Most variants do not have a meaningful impact. Public health becomes concerned about a variant when it affects COVID-19 transmission, severity, testing, treatment or vaccine effectiveness. Get more information on the variants CDPH is currently monitoring.
‘Safe Schools for All’ Plan
Governor Newsom launched the Safe Schools for All Hub as a one-stop-shop for information about safe in-person instruction.
For more information on the transparency, accountability, and assistance measures related to California’s Safe Schools for All plan, visit the hub.
California Public Health has issued an updated travel advisory. Postponing travel and staying home is the best way to protect yourself and others from COVID-19.
Non-essential travelers from other states or countries are strongly discouraged from entering California and should adhere to the state’s self-quarantine procedures for 10 days.
California Demographics: Health Equity Dashboard
The COVID-19 pandemic has highlighted existing inequities in health that are the result of structural racism and poverty, and the disproportionate prevalence of underlying conditions such as asthma and heart disease among Latinos and African Americans.
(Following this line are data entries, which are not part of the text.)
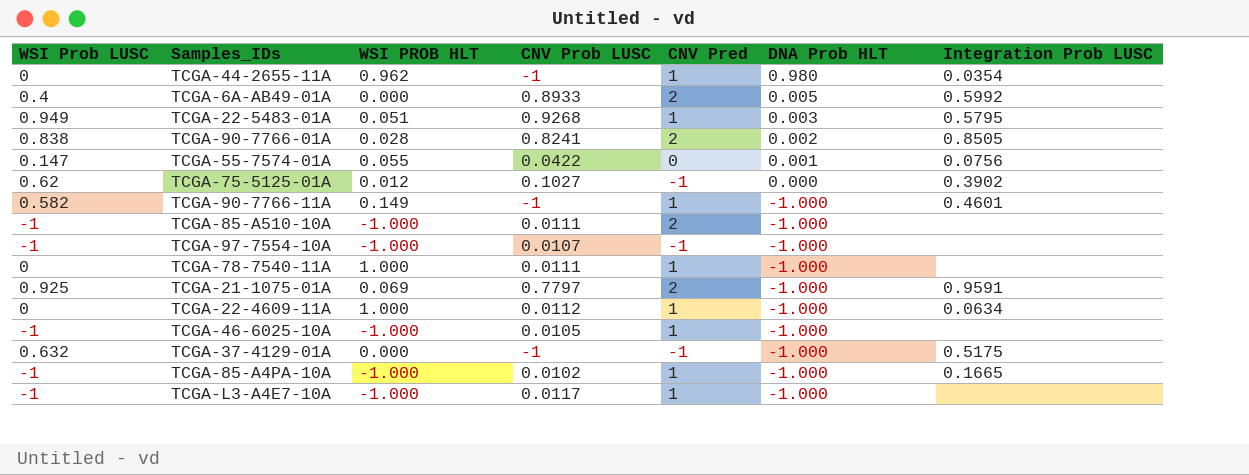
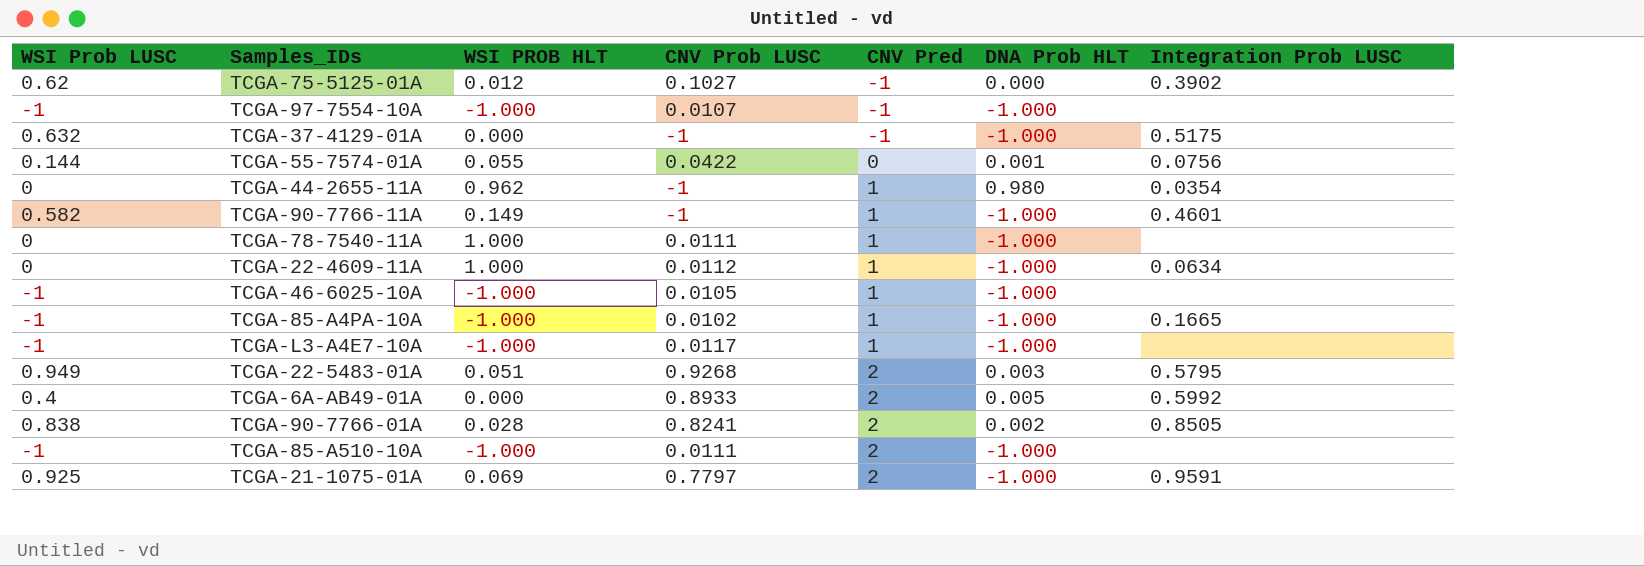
row order: DNA Prob HLT descending -> CNV Pred ascending
TCGA-55-7574-01A | WSI Prob LUSC: 0.147 -> 0.144
TCGA-22-5483-01A | CNV Pred: 1 -> 2

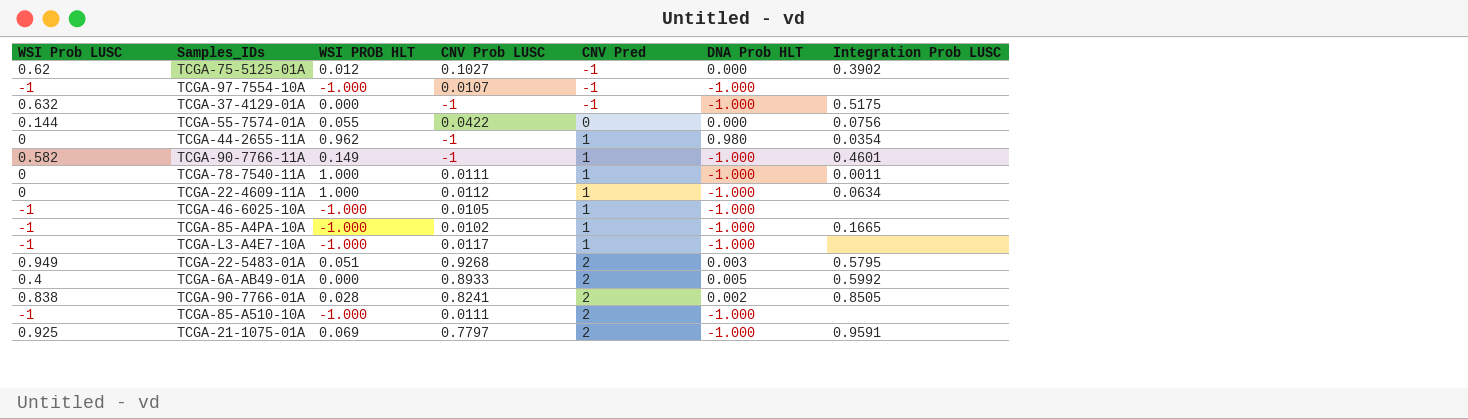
TCGA-55-7574-01A | DNA Prob HLT: 0.001 -> 0.000
TCGA-78-7540-11A | Integration Prob LUSC: none -> 0.0011

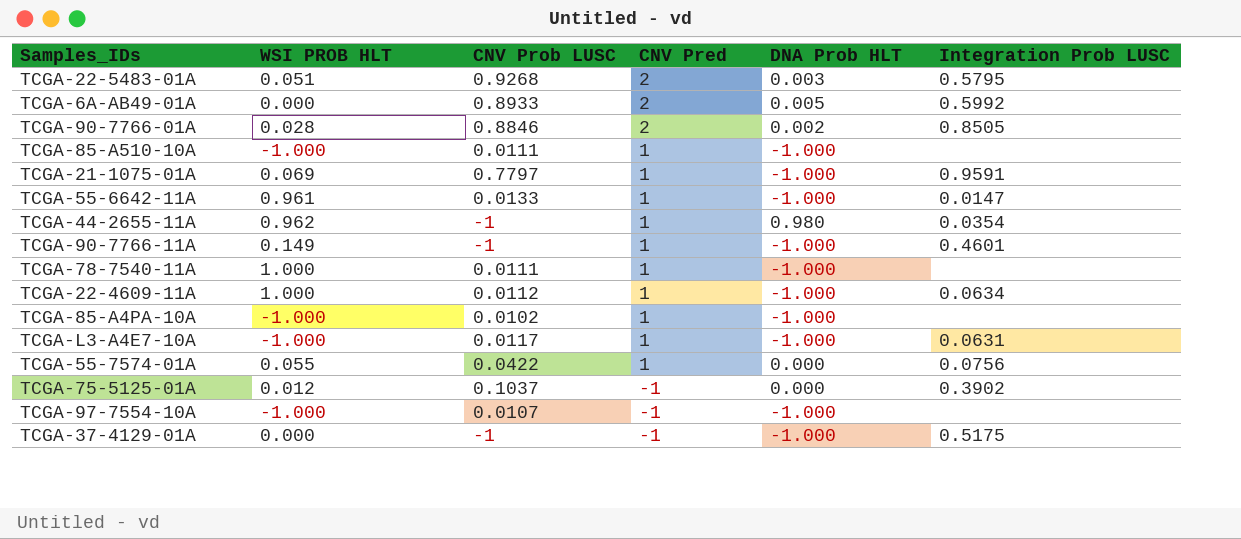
row order: CNV Pred ascending -> CNV Pred descending
column WSI Prob LUSC | position: 1 -> none
row TCGA-46-6025-10A: -1 | -1.000 | 0.0105 | 1 | -1.000 | none -> none
TCGA-90-7766-01A | CNV Prob LUSC: 0.8241 -> 0.8846
TCGA-85-A510-10A | CNV Pred: 2 -> 1
TCGA-21-1075-01A | CNV Pred: 2 -> 1
row TCGA-55-6642-11A: none -> 0.961 | 0.0133 | 1 | -1.000 | 0.0147
TCGA-78-7540-11A | Integration Prob LUSC: 0.0011 -> none
TCGA-85-A4PA-10A | Integration Prob LUSC: 0.1665 -> none
TCGA-L3-A4E7-10A | Integration Prob LUSC: none -> 0.0631
TCGA-55-7574-01A | CNV Pred: 0 -> 1
TCGA-75-5125-01A | CNV Prob LUSC: 0.1027 -> 0.1037

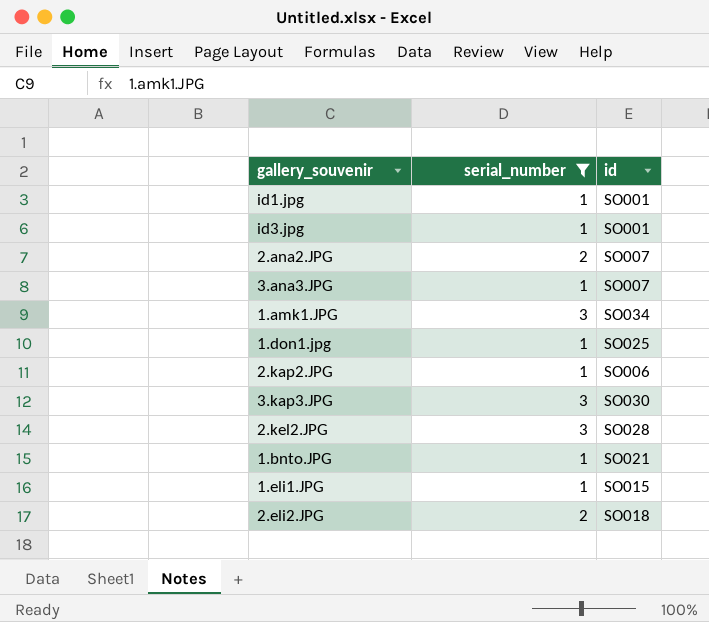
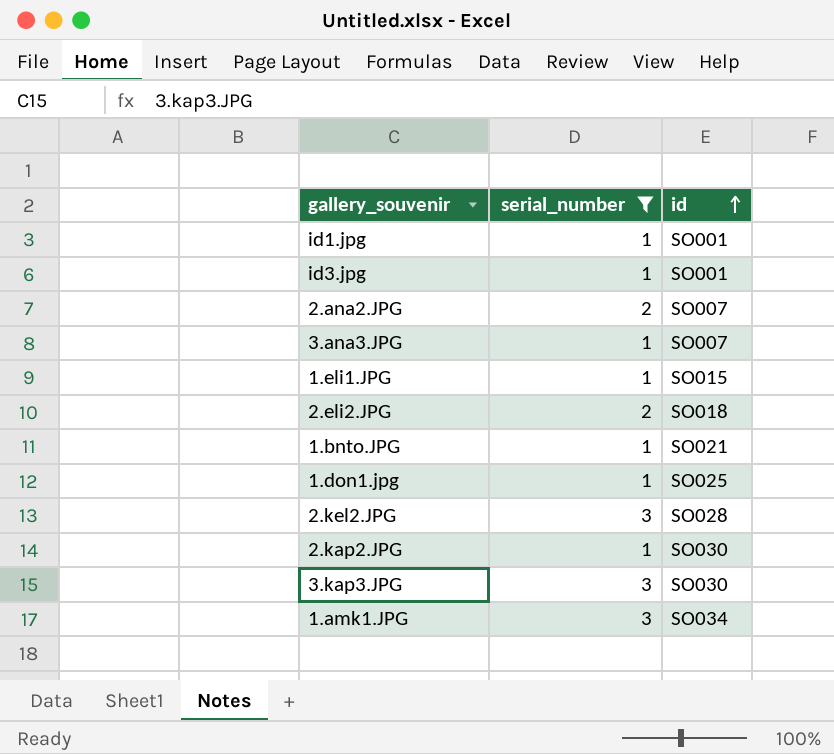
row order: none -> id ascending
2.kap2.JPG | id: SO006 -> SO030

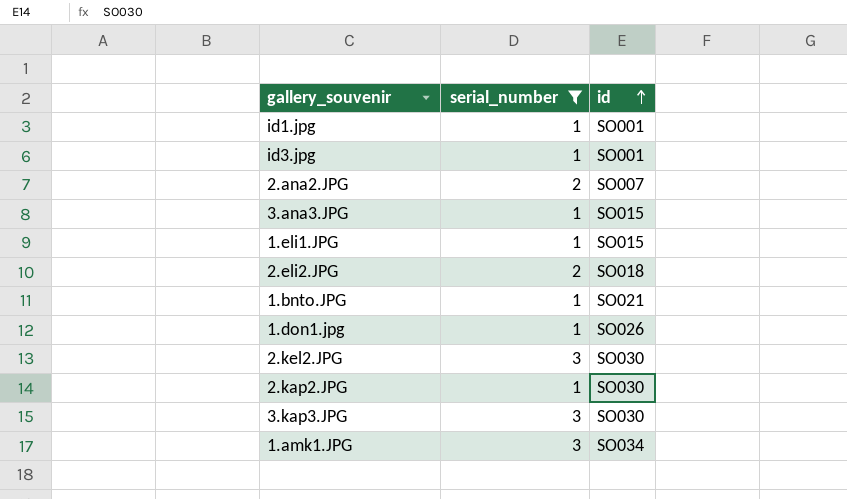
3.ana3.JPG | id: SO007 -> SO015
1.don1.jpg | id: SO025 -> SO026
2.kel2.JPG | id: SO028 -> SO030

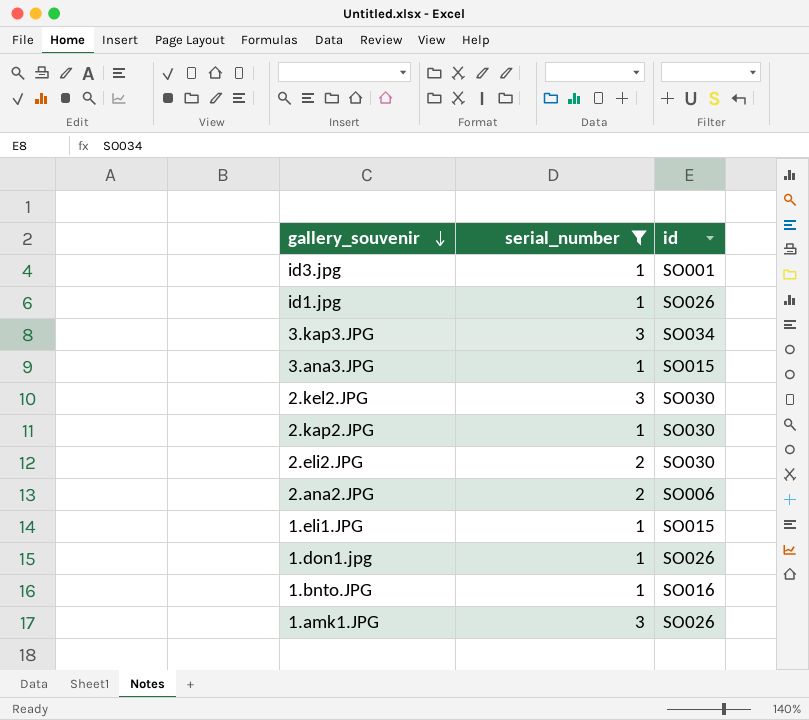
row order: id ascending -> gallery_souvenir descending
id1.jpg | id: SO001 -> SO026
3.kap3.JPG | id: SO030 -> SO034
2.eli2.JPG | id: SO018 -> SO030
2.ana2.JPG | id: SO007 -> SO006
1.bnto.JPG | id: SO021 -> SO016
1.amk1.JPG | id: SO034 -> SO026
As part of its commitment to reduce health inequities and ensure the best outcomes for all Californians, the state has launched a Health Equity Dashboard on www.covid19.ca.gov/equity/ that tracks California’s health equity measure and data by race and ethnicity, age group, and sexual orientation/gender identity.
The testing turnaround dashboard reports how long California patients are waiting for COVID-19 test results. California has worked to reduce testing turnaround times in recent weeks to help curb the spread of the virus.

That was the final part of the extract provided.